Jialin Dong, Jiayi Wang, Lin F. Yang

Published: 01 Jan 2024, Last Modified: 26 Jul 2025SmartNets 2024EveryoneRevisionsBibTeXCC BY-SA 4.0

Abstract: Bandit problems have been widely used in wireless communication systems which involve generalized reward models and may suffer high computational complexity. Despite the success of applying stochastic gradient descent (SGD) in stochastic bandits to reduce computational complexity, several limitations persist in state-of-the-art. Specifically, current papers only consider linear models which is not practical in wireless communication. Their algorithms are only guaranteed by the expected regret bound, which may not be effective when many actions are sub-optimal. Additionally, existing SGD-based approaches raise bias in the estimation due to a greedy action selection strategy, deviating from the conventional SGD approach that uniformly samples. To address these limitations, we propose an online SGD-based algorithm with a high probability regret bound guarantee, which can apply to stochastic bandits with general parametric reward functions. We develop an action-elimination strategy to gradually eliminate sub-optimal actions and uniformly at random select the action from the current action subset. This strategy guarantees an unbiased estimation of model parameters.
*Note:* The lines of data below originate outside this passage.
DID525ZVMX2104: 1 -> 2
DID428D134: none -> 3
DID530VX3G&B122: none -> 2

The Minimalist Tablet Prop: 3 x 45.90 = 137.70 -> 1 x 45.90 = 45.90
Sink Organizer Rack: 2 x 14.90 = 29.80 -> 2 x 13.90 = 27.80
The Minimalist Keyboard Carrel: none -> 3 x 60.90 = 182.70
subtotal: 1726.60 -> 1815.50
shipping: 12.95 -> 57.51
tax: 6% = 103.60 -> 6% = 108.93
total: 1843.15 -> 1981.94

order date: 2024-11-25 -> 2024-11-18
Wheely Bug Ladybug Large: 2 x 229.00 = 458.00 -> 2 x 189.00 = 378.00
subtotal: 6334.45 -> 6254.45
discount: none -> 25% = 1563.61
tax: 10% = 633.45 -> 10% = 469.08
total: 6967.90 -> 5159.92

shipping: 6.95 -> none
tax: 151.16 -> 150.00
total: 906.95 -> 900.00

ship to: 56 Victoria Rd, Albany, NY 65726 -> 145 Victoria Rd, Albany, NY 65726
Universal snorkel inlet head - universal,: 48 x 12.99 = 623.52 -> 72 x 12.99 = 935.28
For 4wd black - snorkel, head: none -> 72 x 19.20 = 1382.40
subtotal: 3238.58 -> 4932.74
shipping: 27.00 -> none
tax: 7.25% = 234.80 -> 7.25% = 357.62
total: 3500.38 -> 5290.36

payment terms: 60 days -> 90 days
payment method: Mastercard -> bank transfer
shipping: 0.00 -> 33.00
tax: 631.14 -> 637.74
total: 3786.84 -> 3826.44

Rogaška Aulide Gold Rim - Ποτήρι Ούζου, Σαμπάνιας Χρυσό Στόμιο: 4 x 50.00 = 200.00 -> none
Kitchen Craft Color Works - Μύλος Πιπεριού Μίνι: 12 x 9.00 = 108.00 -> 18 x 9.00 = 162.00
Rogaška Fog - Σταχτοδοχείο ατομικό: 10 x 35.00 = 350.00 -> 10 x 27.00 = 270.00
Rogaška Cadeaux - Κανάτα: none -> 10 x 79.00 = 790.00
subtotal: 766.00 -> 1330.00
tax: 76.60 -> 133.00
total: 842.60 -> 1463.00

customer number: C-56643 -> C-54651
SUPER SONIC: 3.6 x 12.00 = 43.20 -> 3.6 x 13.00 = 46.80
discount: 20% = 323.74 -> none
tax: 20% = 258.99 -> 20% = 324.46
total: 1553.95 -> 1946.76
Theoretically, we prove that our proposed algorithm can achieve the regret of $O(d \sqrt{n \log (n / \delta)})$ with probability at least $1-\delta$, where $n$ is‘ the number’ of time steps and $d$ is the dimension of model parameters, matching existing near-optimal regret bounds in UCB-type algorithms. We further conduct experiments to demonstrate the advantage of our algorithm.